▶ [TASK ITEM]:
The line containing "position:absolute; left:0; top:1022px;" marks the end: restate word for word every line from the first line of the entries below through that one.

▶ [Data items]:
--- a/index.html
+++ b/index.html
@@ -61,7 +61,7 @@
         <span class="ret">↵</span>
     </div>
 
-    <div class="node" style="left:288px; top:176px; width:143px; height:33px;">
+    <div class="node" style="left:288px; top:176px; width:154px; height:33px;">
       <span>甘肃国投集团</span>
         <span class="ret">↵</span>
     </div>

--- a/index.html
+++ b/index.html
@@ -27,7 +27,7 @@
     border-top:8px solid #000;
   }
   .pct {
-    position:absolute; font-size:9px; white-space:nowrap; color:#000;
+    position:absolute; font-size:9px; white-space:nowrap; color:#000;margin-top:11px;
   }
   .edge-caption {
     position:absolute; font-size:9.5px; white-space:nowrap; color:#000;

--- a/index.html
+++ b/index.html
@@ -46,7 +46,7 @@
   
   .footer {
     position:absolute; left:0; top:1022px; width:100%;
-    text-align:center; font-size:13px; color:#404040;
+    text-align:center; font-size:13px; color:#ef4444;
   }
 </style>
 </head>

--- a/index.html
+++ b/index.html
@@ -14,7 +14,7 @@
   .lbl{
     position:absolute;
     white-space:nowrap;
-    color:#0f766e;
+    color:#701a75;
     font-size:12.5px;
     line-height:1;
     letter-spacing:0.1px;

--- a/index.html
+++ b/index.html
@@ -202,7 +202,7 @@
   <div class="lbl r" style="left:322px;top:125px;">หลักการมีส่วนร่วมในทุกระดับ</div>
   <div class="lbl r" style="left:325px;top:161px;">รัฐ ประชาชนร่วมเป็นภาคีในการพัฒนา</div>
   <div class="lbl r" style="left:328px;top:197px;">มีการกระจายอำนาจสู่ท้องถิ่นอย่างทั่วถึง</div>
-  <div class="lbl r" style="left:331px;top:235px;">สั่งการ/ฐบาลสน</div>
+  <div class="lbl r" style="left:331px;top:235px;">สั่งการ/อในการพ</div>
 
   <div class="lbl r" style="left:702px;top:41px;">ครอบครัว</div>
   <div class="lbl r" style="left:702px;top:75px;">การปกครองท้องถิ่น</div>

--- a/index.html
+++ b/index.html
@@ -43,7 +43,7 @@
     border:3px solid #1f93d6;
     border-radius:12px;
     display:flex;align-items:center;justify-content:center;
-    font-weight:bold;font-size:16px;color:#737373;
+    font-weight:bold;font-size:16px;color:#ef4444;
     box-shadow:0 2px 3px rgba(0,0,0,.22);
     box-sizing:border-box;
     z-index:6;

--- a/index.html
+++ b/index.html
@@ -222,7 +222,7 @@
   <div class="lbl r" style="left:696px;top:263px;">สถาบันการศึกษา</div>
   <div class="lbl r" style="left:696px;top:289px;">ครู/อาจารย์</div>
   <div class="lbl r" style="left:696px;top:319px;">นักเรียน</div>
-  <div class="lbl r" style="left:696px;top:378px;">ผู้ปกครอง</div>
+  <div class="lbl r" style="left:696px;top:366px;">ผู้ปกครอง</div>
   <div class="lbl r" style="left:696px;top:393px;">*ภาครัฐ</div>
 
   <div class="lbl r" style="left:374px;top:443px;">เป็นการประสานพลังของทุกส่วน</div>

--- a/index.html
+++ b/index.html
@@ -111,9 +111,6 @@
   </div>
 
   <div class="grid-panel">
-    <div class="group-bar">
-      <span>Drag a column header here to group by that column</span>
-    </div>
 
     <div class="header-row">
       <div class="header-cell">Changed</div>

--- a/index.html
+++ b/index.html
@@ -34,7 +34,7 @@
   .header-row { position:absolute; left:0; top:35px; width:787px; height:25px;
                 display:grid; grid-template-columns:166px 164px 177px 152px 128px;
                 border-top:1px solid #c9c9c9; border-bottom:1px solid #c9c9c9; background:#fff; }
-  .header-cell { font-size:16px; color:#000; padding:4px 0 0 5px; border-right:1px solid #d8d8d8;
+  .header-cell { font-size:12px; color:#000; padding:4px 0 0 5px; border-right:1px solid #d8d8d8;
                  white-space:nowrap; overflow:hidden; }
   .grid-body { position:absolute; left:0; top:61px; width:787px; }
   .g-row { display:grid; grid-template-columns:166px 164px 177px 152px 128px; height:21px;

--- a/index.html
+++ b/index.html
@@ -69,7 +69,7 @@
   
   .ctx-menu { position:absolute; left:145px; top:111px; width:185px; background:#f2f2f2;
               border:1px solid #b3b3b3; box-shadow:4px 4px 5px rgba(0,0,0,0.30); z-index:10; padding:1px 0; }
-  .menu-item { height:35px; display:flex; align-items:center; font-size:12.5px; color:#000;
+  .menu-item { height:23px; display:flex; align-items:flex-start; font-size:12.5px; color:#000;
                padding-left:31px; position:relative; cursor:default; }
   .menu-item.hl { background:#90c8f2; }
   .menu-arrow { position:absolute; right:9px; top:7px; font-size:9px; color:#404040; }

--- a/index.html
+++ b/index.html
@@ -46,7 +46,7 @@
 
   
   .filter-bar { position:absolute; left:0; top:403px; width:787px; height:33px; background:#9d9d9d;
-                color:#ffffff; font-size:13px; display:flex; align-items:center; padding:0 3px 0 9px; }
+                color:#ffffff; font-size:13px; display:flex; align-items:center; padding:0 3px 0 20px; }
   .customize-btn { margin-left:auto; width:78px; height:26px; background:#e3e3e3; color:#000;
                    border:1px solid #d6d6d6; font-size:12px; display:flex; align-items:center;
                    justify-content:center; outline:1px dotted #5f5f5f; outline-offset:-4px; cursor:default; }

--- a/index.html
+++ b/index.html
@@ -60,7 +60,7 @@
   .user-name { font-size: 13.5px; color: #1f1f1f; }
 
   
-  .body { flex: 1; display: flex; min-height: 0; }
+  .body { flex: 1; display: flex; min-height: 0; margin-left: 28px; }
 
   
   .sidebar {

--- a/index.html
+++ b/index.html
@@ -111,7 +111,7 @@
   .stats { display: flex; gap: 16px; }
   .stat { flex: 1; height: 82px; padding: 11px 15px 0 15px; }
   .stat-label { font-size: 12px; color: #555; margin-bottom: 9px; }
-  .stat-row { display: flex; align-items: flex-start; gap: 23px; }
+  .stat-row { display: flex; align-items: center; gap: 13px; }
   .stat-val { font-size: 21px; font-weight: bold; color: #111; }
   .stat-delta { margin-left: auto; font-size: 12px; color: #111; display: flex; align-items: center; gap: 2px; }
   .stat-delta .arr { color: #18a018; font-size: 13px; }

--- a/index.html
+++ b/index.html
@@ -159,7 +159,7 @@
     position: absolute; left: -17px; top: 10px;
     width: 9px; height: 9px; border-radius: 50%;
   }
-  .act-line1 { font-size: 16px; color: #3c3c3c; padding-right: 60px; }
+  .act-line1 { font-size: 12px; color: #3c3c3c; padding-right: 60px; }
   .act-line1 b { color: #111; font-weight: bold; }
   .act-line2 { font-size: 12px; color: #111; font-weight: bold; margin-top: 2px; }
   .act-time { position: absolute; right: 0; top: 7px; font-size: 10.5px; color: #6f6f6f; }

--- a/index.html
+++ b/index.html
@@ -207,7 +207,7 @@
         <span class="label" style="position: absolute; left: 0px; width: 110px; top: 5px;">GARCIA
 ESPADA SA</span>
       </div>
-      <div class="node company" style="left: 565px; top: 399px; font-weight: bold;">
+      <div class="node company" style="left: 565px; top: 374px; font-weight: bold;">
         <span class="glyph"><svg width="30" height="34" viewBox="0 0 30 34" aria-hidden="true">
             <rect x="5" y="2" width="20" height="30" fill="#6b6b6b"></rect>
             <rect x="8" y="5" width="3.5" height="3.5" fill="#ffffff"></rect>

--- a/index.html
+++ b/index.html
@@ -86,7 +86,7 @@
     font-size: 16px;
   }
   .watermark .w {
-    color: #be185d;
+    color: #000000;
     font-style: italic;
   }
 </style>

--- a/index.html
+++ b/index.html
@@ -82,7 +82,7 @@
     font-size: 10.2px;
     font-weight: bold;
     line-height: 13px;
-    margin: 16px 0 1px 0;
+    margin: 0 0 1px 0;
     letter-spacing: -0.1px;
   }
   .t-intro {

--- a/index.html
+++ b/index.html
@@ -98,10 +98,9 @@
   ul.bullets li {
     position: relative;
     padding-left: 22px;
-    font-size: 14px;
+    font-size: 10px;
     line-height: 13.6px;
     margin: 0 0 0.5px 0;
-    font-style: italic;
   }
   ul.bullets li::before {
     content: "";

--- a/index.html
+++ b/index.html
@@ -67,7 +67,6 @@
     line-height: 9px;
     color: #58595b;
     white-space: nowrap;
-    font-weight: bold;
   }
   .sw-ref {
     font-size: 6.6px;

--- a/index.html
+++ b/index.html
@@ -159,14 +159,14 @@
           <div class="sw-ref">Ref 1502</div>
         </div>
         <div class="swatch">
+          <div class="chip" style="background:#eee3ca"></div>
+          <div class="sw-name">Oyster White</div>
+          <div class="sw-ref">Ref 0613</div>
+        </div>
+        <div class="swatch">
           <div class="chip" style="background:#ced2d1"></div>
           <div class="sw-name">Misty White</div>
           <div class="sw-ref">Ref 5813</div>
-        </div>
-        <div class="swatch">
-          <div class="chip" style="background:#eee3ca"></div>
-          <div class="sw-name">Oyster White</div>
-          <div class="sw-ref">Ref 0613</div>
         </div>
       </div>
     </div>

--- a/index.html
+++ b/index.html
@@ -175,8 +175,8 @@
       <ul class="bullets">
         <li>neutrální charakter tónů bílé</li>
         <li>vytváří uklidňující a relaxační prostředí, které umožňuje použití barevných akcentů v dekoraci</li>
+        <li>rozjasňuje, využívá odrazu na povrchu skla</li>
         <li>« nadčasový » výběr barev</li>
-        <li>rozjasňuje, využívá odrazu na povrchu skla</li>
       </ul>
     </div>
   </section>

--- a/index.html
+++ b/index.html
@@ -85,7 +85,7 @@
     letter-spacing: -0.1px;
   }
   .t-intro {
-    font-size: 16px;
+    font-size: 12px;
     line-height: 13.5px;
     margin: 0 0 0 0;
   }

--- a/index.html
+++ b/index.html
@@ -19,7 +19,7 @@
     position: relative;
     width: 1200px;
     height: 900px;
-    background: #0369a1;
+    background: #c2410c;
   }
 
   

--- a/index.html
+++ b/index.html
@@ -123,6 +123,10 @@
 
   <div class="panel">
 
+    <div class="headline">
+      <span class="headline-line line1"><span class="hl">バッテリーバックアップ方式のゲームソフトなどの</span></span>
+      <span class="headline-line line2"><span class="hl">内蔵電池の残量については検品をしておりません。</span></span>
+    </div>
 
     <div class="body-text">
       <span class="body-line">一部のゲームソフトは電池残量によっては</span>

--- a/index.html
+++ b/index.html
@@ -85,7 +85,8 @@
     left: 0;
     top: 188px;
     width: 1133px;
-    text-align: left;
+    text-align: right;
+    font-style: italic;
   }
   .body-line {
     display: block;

▶ [WRITTEN ANSWER]:
--- a/index.html
+++ b/index.html
@@ -61,7 +61,7 @@
         <span class="ret">↵</span>
     </div>
 
-    <div class="node" style="left:288px; top:176px; width:143px; height:33px;">
+    <div class="node" style="left:288px; top:176px; width:154px; height:33px;">
       <span>甘肃国投集团</span>
         <span class="ret">↵</span>
     </div>

--- a/index.html
+++ b/index.html
@@ -27,7 +27,7 @@
     border-top:8px solid #000;
   }
   .pct {
-    position:absolute; font-size:9px; white-space:nowrap; color:#000;
+    position:absolute; font-size:9px; white-space:nowrap; color:#000;margin-top:11px;
   }
   .edge-caption {
     position:absolute; font-size:9.5px; white-space:nowrap; color:#000;

--- a/index.html
+++ b/index.html
@@ -46,7 +46,7 @@
   
   .footer {
     position:absolute; left:0; top:1022px; width:100%;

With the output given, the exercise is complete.